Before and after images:
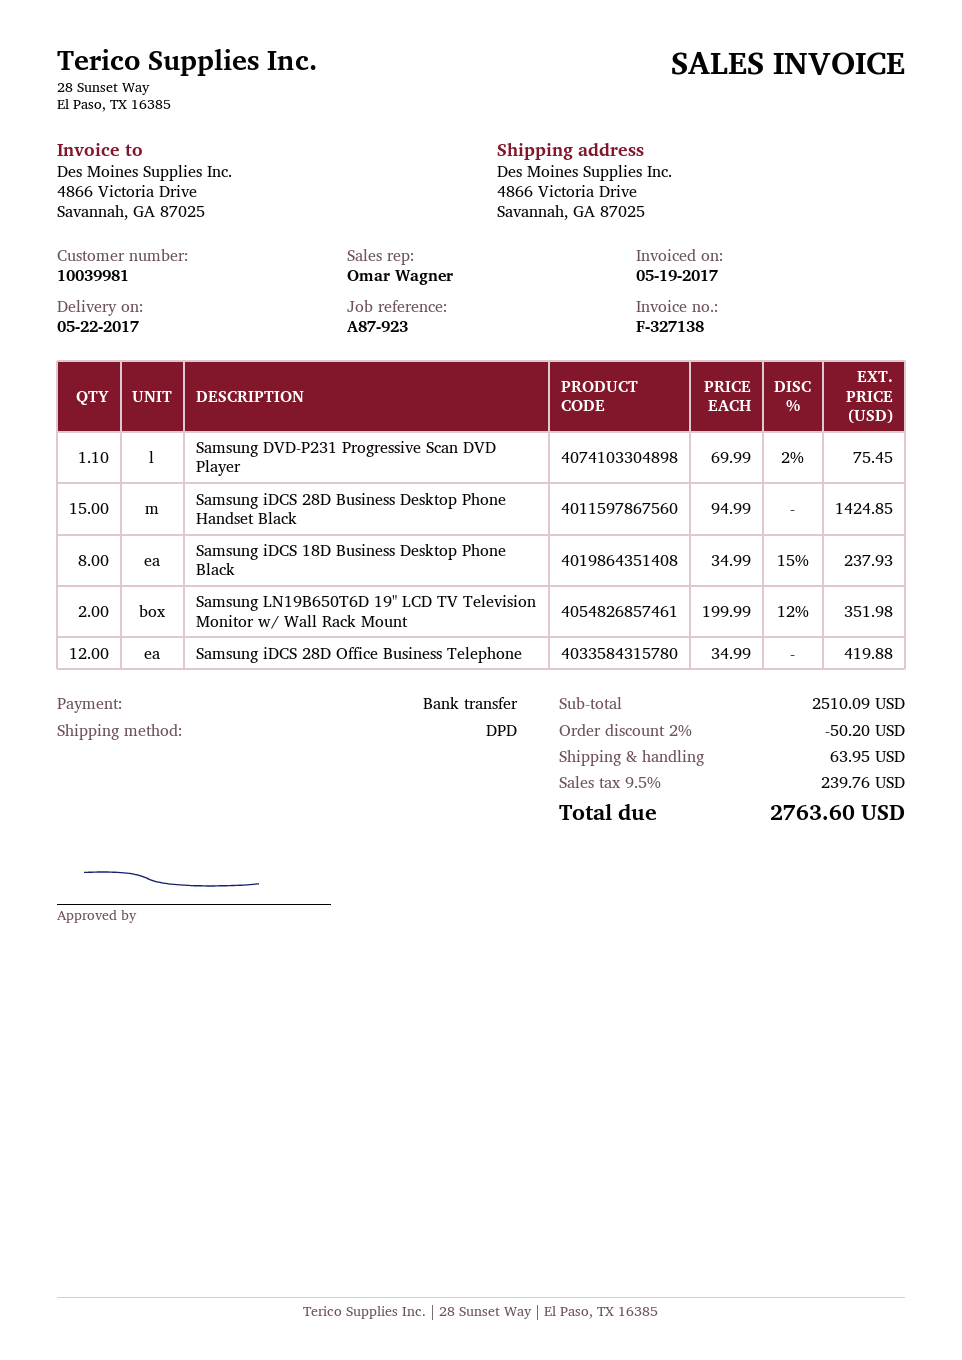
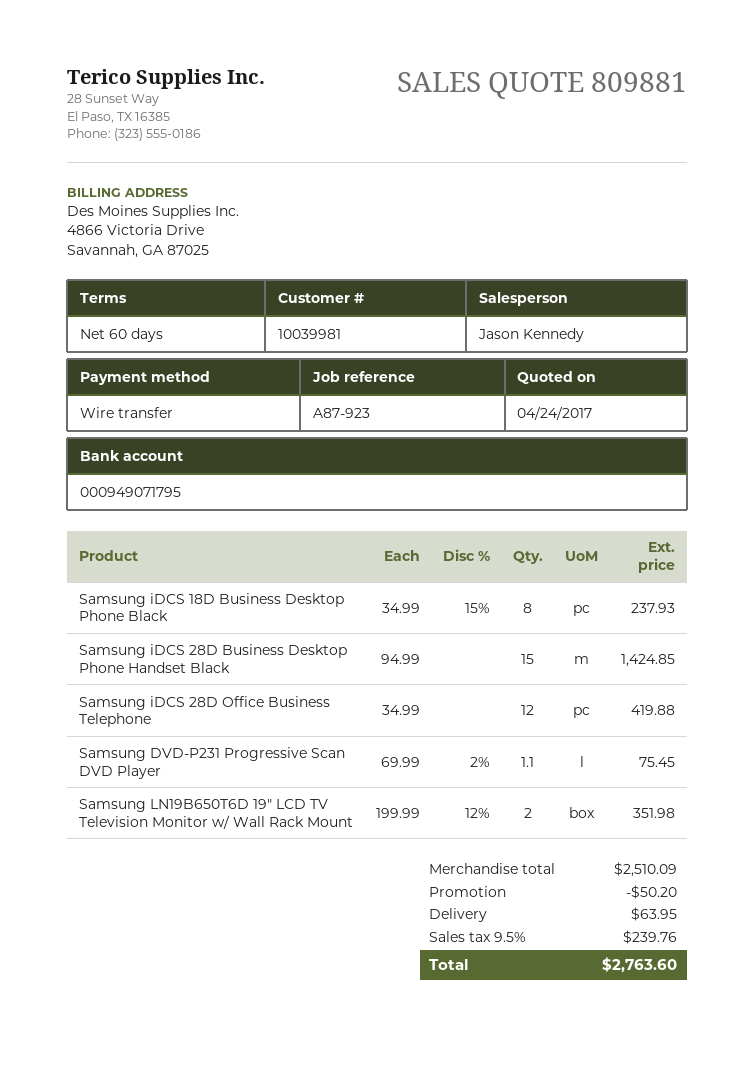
sales rep: Omar Wagner -> Jason Kennedy

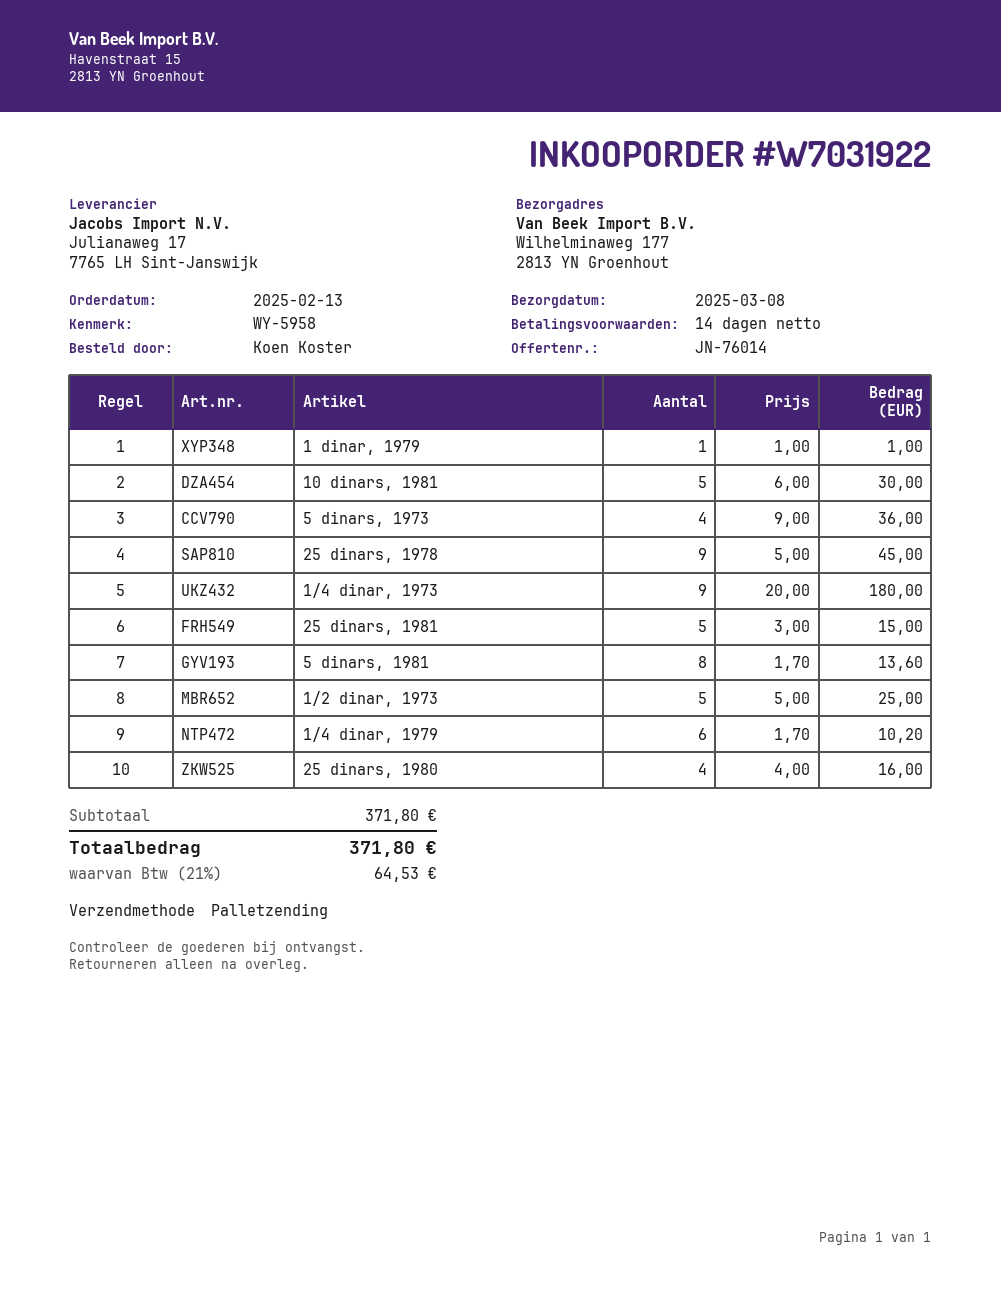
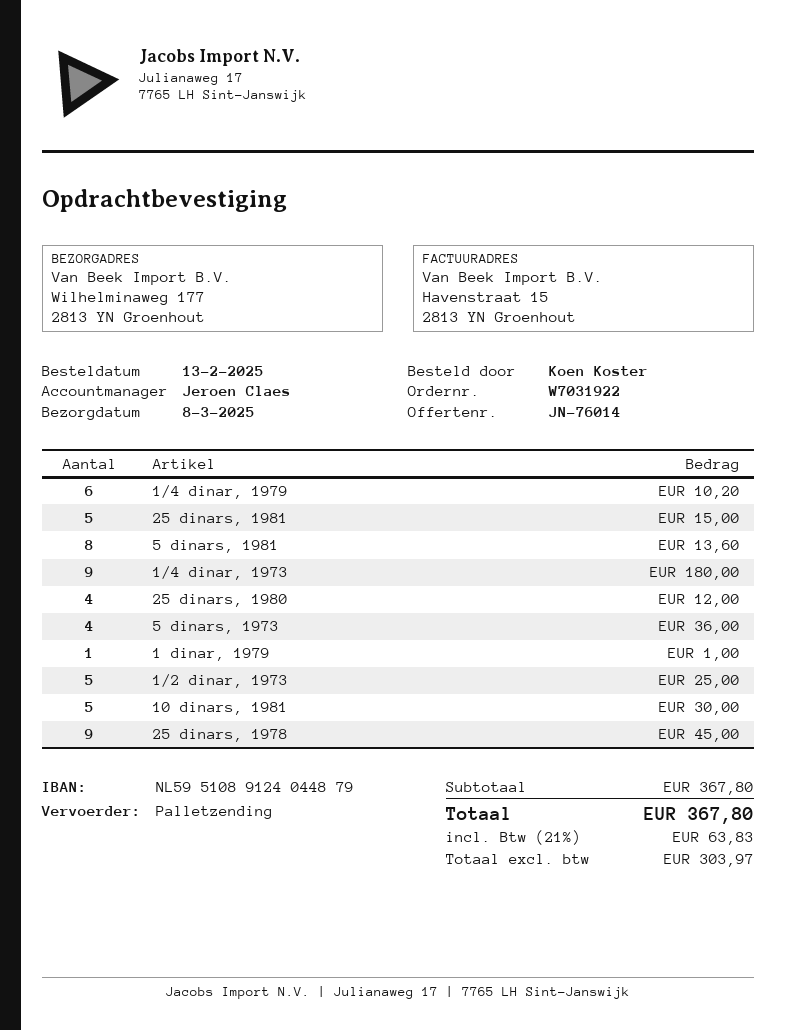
25 dinars, 1980: 4 for 16.00 -> 4 for 12.00
subtotal: 371.80 -> 367.80
tax: 21% = 64.53 -> 21% = 63.83
total: 371.80 -> 367.80

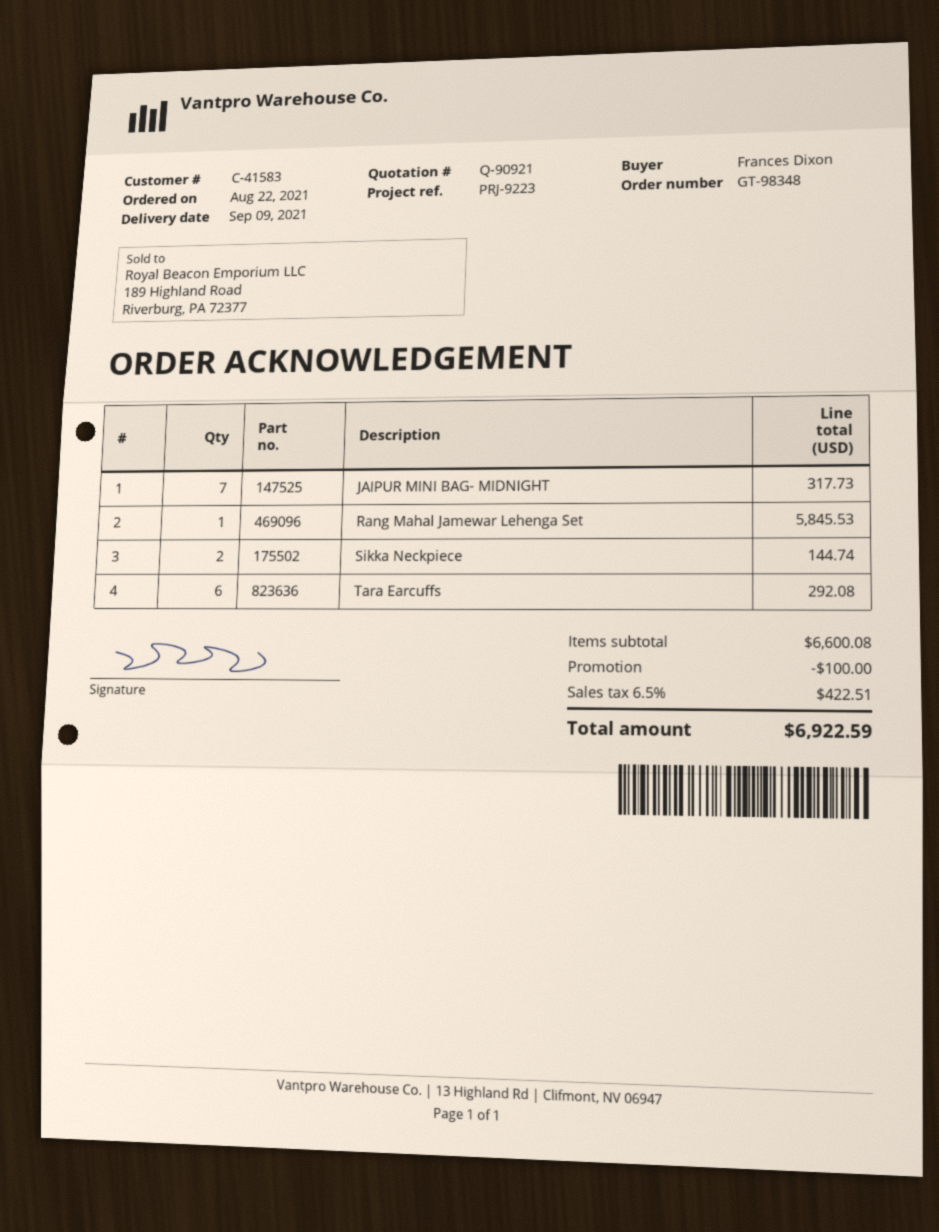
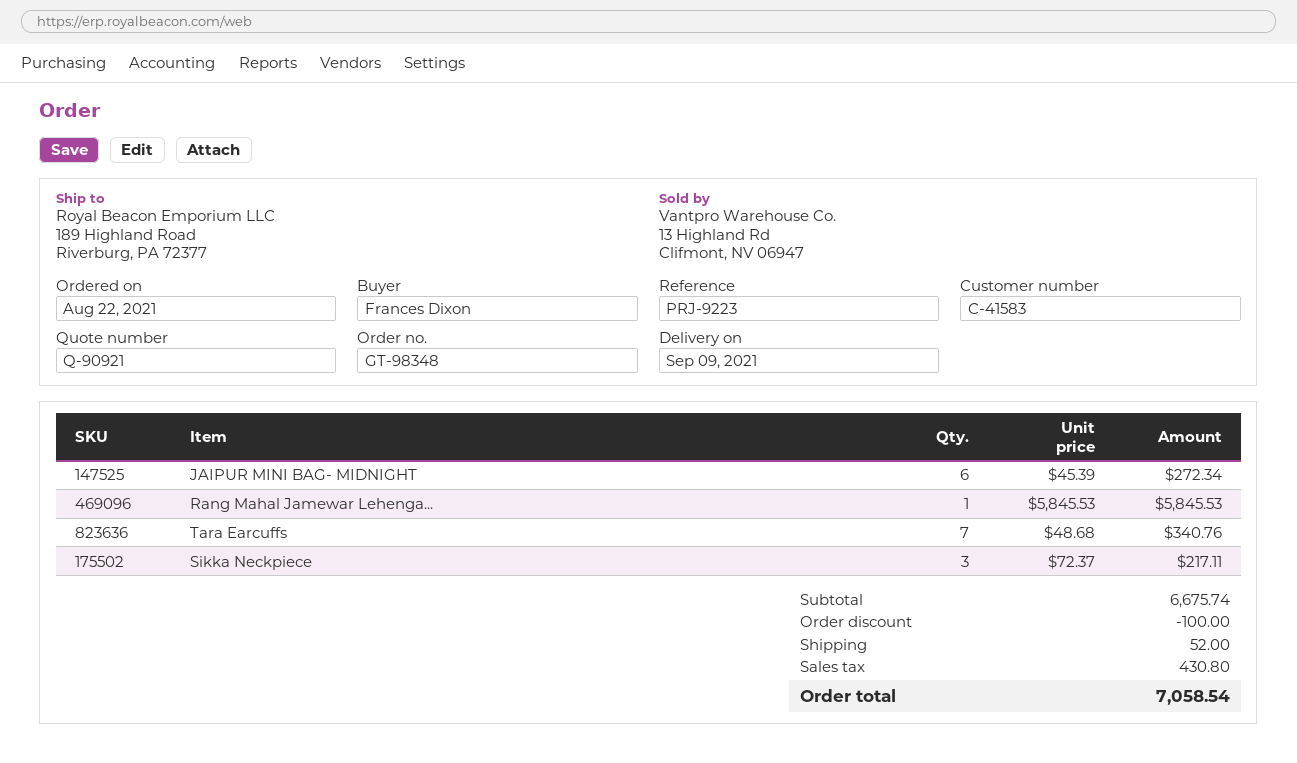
JAIPUR MINI BAG- MIDNIGHT: 7 for 317.73 -> 6 for 272.34
Sikka Neckpiece: 2 for 144.74 -> 3 for 217.11
Tara Earcuffs: 6 for 292.08 -> 7 for 340.76
subtotal: 6600.08 -> 6675.74
shipping: none -> 52.00
tax: 422.51 -> 430.80
total: 6922.59 -> 7058.54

- _TASK_
Here the job is to print the data above exactly, except for any pictures.

- _WRITTEN SOLUTION_
sales rep: Omar Wagner -> Jason Kennedy

25 dinars, 1980: 4 for 16.00 -> 4 for 12.00
subtotal: 371.80 -> 367.80
tax: 21% = 64.53 -> 21% = 63.83
total: 371.80 -> 367.80

JAIPUR MINI BAG- MIDNIGHT: 7 for 317.73 -> 6 for 272.34
Sikka Neckpiece: 2 for 144.74 -> 3 for 217.11
Tara Earcuffs: 6 for 292.08 -> 7 for 340.76
subtotal: 6600.08 -> 6675.74
shipping: none -> 52.00
tax: 422.51 -> 430.80
total: 6922.59 -> 7058.54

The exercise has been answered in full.